### Directions
Return the data below unaltered, but strip out the pictures.

_____

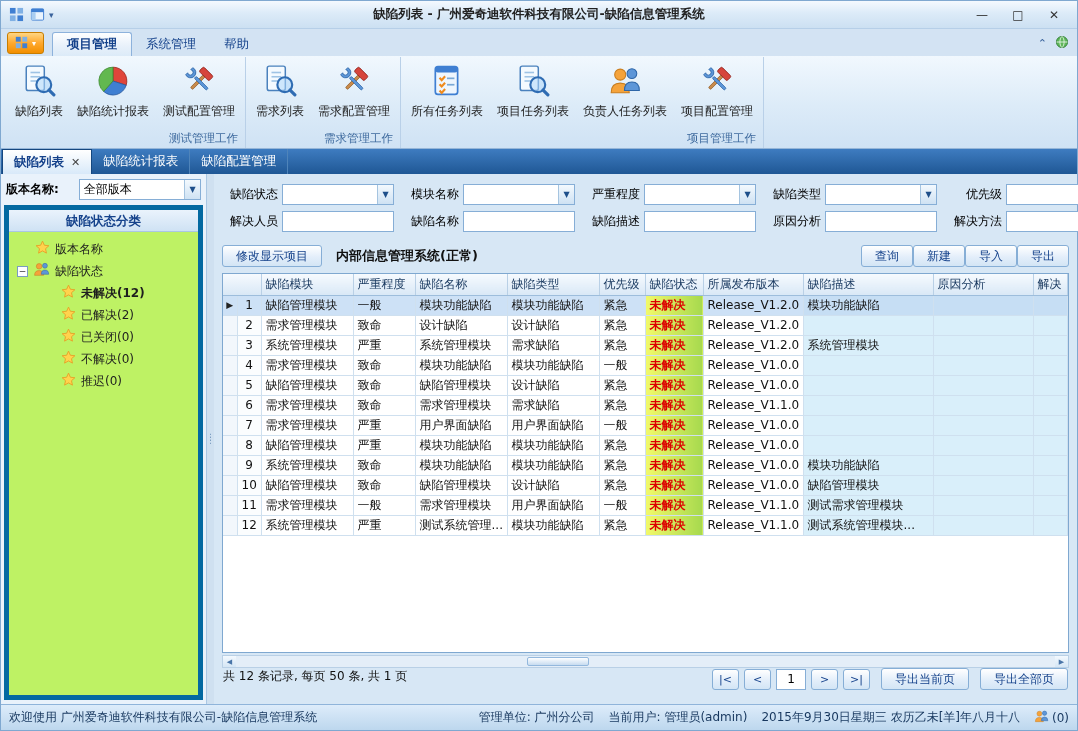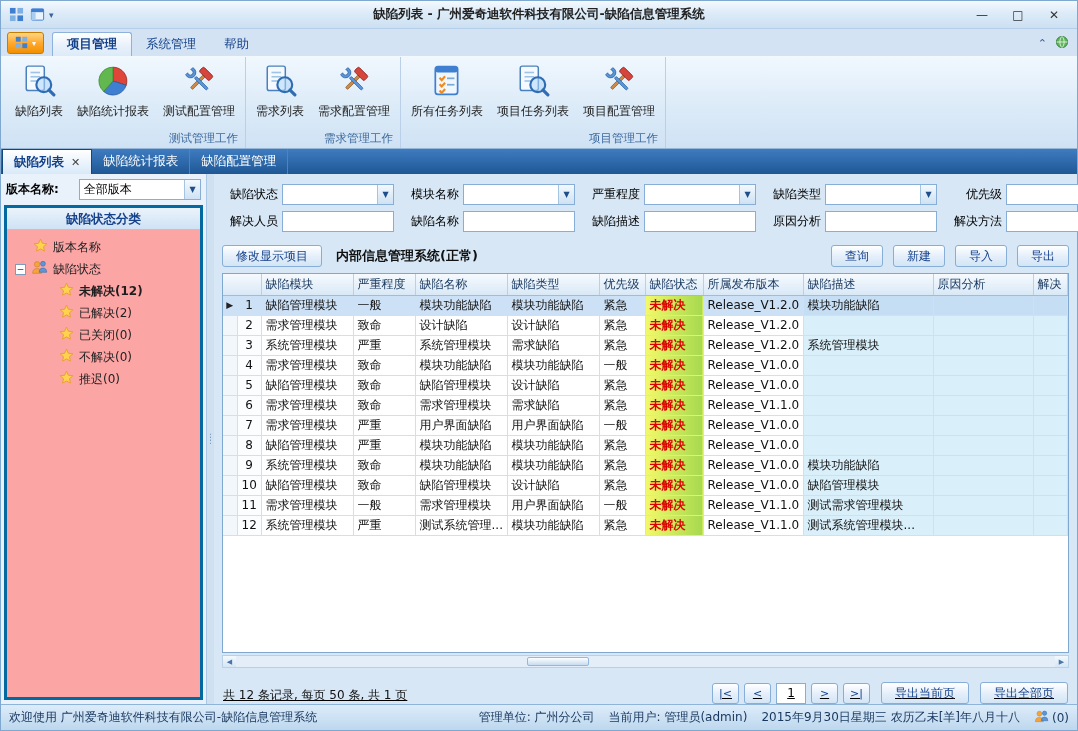--- a/index.html
+++ b/index.html
@@ -272,6 +272,17 @@
           <div class="ritem">
             <span class="ricon">
               <svg viewBox="0 0 32 32">
+                <circle cx="11.5" cy="10" r="5.2" fill="#f5a33b" stroke="#c97d1e"></circle>
+                <path d="M3 27 q0 -9 8.5 -9 q8.5 0 8.5 9 z" fill="#f5a33b" stroke="#c97d1e"></path>
+                <circle cx="22.5" cy="9" r="4.6" fill="#5d96d8" stroke="#2e66a8"></circle>
+                <path d="M15.5 25 q0 -8 7 -8 q7 0 7 8 z" fill="#5d96d8" stroke="#2e66a8"></path>
+              </svg>
+            </span>
+            <span class="rlbl">负责人任务列表</span>
+          </div>
+          <div class="ritem">
+            <span class="ricon">
+              <svg viewBox="0 0 32 32">
                 <g transform="rotate(45 16 16)">
                   <rect x="14.6" y="9" width="2.8" height="17" rx="1" fill="#c98a4b" stroke="#8f5c26" stroke-width="0.7"></rect>
                   <rect x="9.5" y="3.5" width="13" height="6" rx="1.5" fill="#d6453c" stroke="#92251e" stroke-width="0.8"></rect>

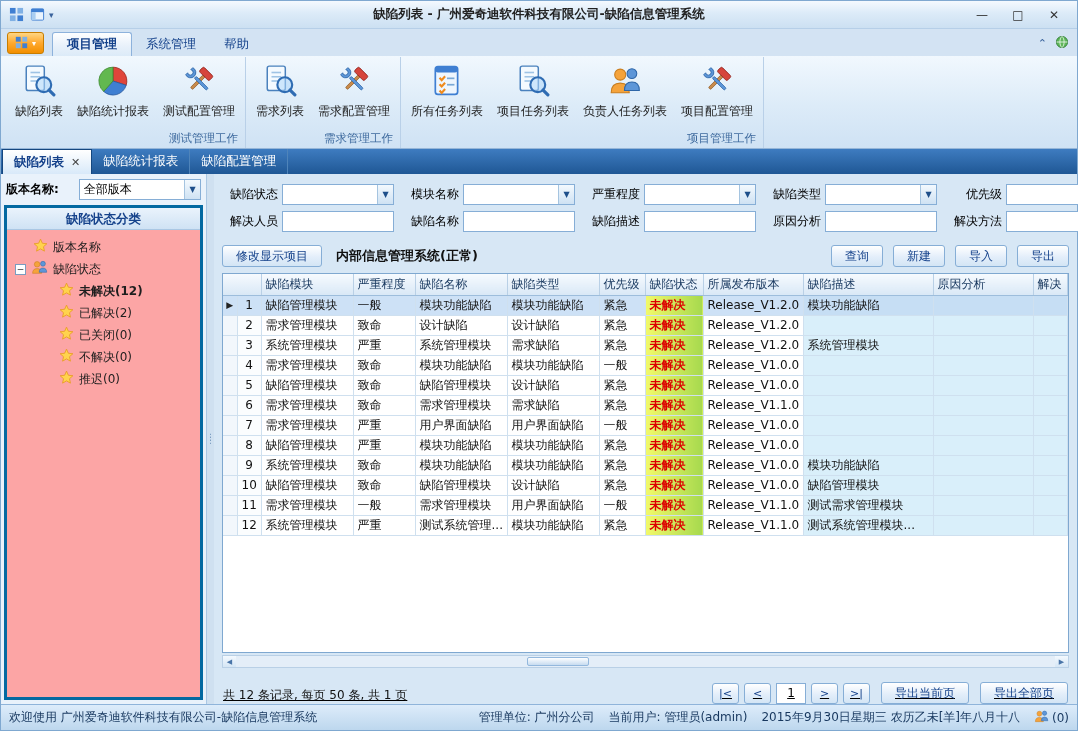--- a/index.html
+++ b/index.html
@@ -50,7 +50,7 @@
   .combo { flex:1; height:21px; background:#fff; border:1px solid #86aed6; display:flex; align-items:center; overflow:hidden; }
   .combo .val { flex:1; padding:0 4px; font-size:12px; white-space:nowrap; }
   .combo .dd { width:16px; align-self:stretch; background:linear-gradient(#f3f9fe,#cfe2f3); border-left:1px solid #a5c4e0; display:flex; align-items:center; justify-content:center; font-size:8px; color:#1e4f8a; }
-  .tree-panel { flex:1; margin:1px 3px 4px; background:#fca5a5; border:3px solid #0369a1; overflow:hidden; }
+  .tree-panel { flex:1; margin:1px 3px 4px; background:#bef264; border:5px solid #0369a1; overflow:hidden; }
   .tree-title { height:22px; line-height:22px; text-align:center; font-weight:bold; font-size:12.5px; color:#15428b; background:linear-gradient(#eaf3fc,#cfe2f4); border-bottom:1px solid #aac7e3; }
   .tree { padding:6px 2px; }
   .tnode { height:22px; display:flex; align-items:center; font-size:12px; color:#1e1e1e; gap:5px; }

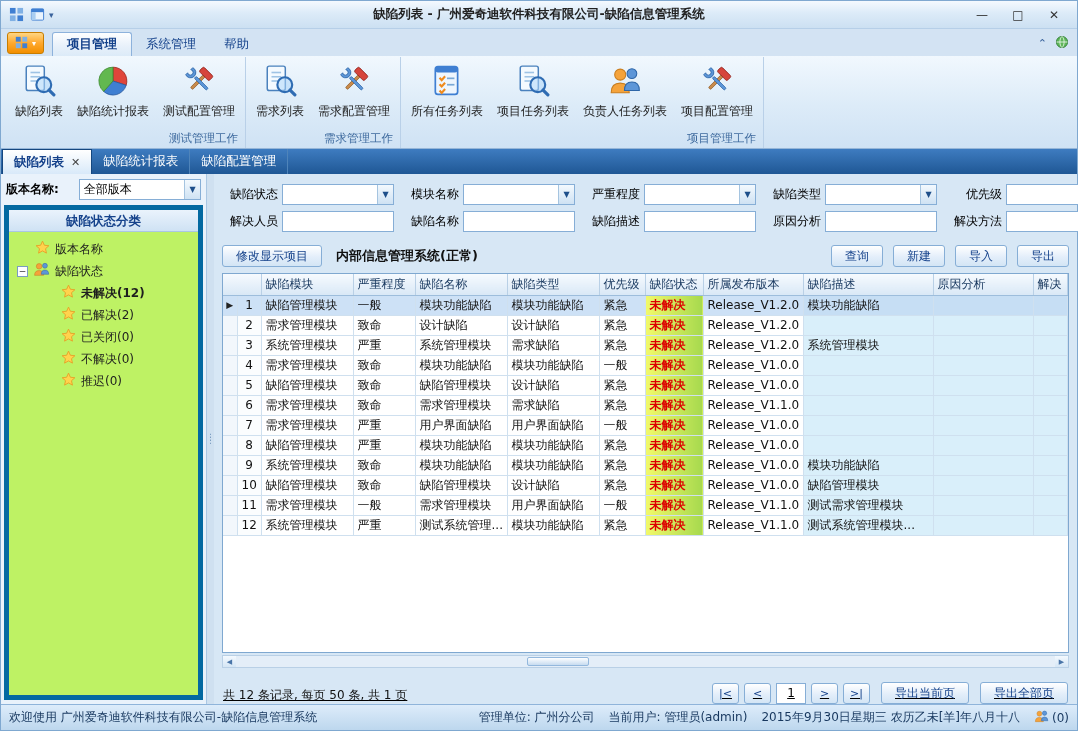--- a/index.html
+++ b/index.html
@@ -76,7 +76,7 @@
   .btn { height:22px; padding:0 13px; background:linear-gradient(#ffffff,#e3eefa 55%,#d3e5f5); border:1px solid #86aed6; border-radius:3px; font-size:12px; color:#15428b; display:inline-flex; align-items:center; white-space:nowrap; }
   .project-label { font-weight:bold; font-size:13px; margin-left:14px; color:#111; }
   .action-spacer { flex:1; }
-  .action-row .btn + .btn { margin-left:10px; }
+  .action-row .btn + .btn { }
 
   .grid-wrap { flex:1; min-height:0; border:1px solid #7fa8d0; background:#fff; overflow:hidden; }
   table.grid { border-collapse:collapse; table-layout:fixed; width:100%;padding-left:48px; }

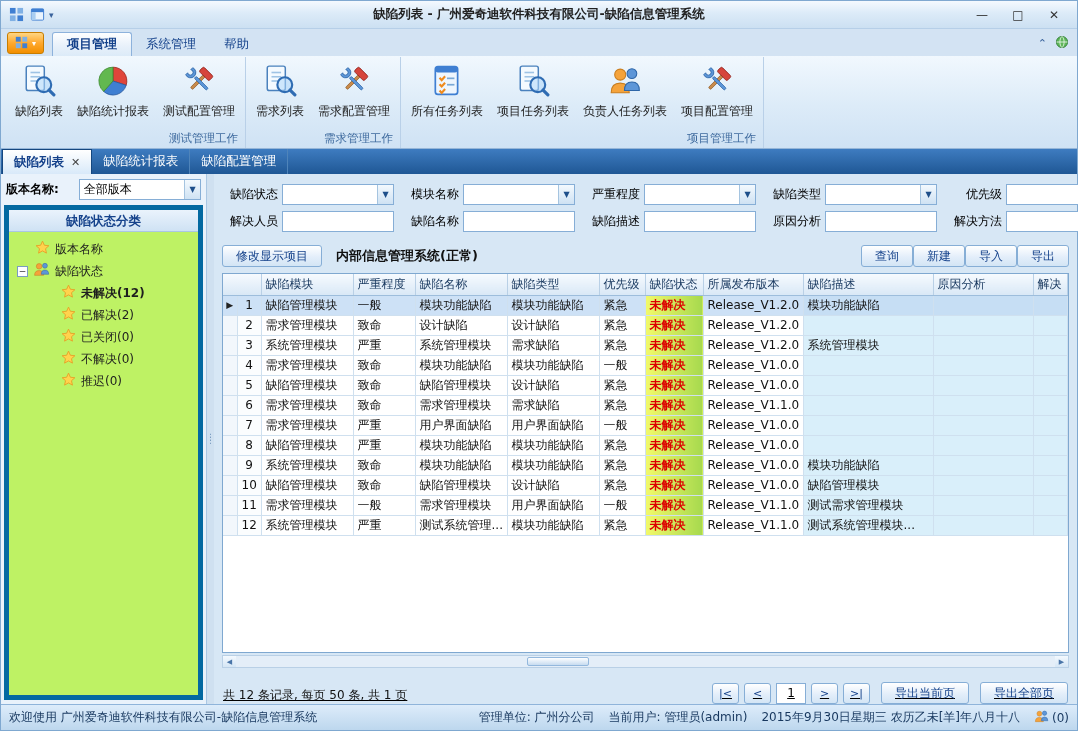--- a/index.html
+++ b/index.html
@@ -96,7 +96,7 @@
   .hs-arrow.right { margin-left:auto; }
   .hs-thumb { position:absolute; left:36%; width:62px; top:1px; bottom:1px; background:linear-gradient(#fdfeff,#c7dcf0); border:1px solid #93b8dd; border-radius:2px; }
 
-  .pager-row { height:36px; flex:0 0 36px; display:flex; align-items:flex-end; padding:0 1px;text-decoration:underline; }
+  .pager-row { height:36px; flex:0 0 36px; display:flex; align-items:flex-start; padding:0 1px; }
   .record-info { font-size:12px; color:#111; }
   .pager-buttons { margin-left:auto; display:flex; align-items:center; gap:5px; }
   .pbtn { width:27px; height:21px; padding:0; justify-content:center; font-size:11px; }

_____

### Solution to the exercise
--- a/index.html
+++ b/index.html
@@ -272,6 +272,17 @@
           <div class="ritem">
             <span class="ricon">
               <svg viewBox="0 0 32 32">
+                <circle cx="11.5" cy="10" r="5.2" fill="#f5a33b" stroke="#c97d1e"></circle>
+                <path d="M3 27 q0 -9 8.5 -9 q8.5 0 8.5 9 z" fill="#f5a33b" stroke="#c97d1e"></path>
+                <circle cx="22.5" cy="9" r="4.6" fill="#5d96d8" stroke="#2e66a8"></circle>
+                <path d="M15.5 25 q0 -8 7 -8 q7 0 7 8 z" fill="#5d96d8" stroke="#2e66a8"></path>
+              </svg>
+            </span>
+            <span class="rlbl">负责人任务列表</span>
+          </div>
+          <div class="ritem">
+            <span class="ricon">
+              <svg viewBox="0 0 32 32">
                 <g transform="rotate(45 16 16)">
                   <rect x="14.6" y="9" width="2.8" height="17" rx="1" fill="#c98a4b" stroke="#8f5c26" stroke-width="0.7"></rect>
                   <rect x="9.5" y="3.5" width="13" height="6" rx="1.5" fill="#d6453c" stroke="#92251e" stroke-width="0.8"></rect>

--- a/index.html
+++ b/index.html
@@ -50,7 +50,7 @@
   .combo { flex:1; height:21px; background:#fff; border:1px solid #86aed6; display:flex; align-items:center; overflow:hidden; }
   .combo .val { flex:1; padding:0 4px; font-size:12px; white-space:nowrap; }
   .combo .dd { width:16px; align-self:stretch; background:linear-gradient(#f3f9fe,#cfe2f3); border-left:1px solid #a5c4e0; display:flex; align-items:center; justify-content:center; font-size:8px; color:#1e4f8a; }
-  .tree-panel { flex:1; margin:1px 3px 4px; background:#fca5a5; border:3px solid #0369a1; overflow:hidden; }
+  .tree-panel { flex:1; margin:1px 3px 4px; background:#bef264; border:5px solid #0369a1; overflow:hidden; }
   .tree-title { height:22px; line-height:22px; text-align:center; font-weight:bold; font-size:12.5px; color:#15428b; background:linear-gradient(#eaf3fc,#cfe2f4); border-bottom:1px solid #aac7e3; }
   .tree { padding:6px 2px; }
   .tnode { height:22px; display:flex; align-items:center; font-size:12px; color:#1e1e1e; gap:5px; }

--- a/index.html
+++ b/index.html
@@ -76,7 +76,7 @@
   .btn { height:22px; padding:0 13px; background:linear-gradient(#ffffff,#e3eefa 55%,#d3e5f5); border:1px solid #86aed6; border-radius:3px; font-size:12px; color:#15428b; display:inline-flex; align-items:center; white-space:nowrap; }
   .project-label { font-weight:bold; font-size:13px; margin-left:14px; color:#111; }
   .action-spacer { flex:1; }
-  .action-row .btn + .btn { margin-left:10px; }
+  .action-row .btn + .btn { }
 
   .grid-wrap { flex:1; min-height:0; border:1px solid #7fa8d0; background:#fff; overflow:hidden; }
   table.grid { border-collapse:collapse; table-layout:fixed; width:100%;padding-left:48px; }

--- a/index.html
+++ b/index.html
@@ -96,7 +96,7 @@
   .hs-arrow.right { margin-left:auto; }
   .hs-thumb { position:absolute; left:36%; width:62px; top:1px; bottom:1px; background:linear-gradient(#fdfeff,#c7dcf0); border:1px solid #93b8dd; border-radius:2px; }
 
-  .pager-row { height:36px; flex:0 0 36px; display:flex; align-items:flex-end; padding:0 1px;text-decoration:underline; }
+  .pager-row { height:36px; flex:0 0 36px; display:flex; align-items:flex-start; padding:0 1px; }
   .record-info { font-size:12px; color:#111; }
   .pager-buttons { margin-left:auto; display:flex; align-items:center; gap:5px; }
   .pbtn { width:27px; height:21px; padding:0; justify-content:center; font-size:11px; }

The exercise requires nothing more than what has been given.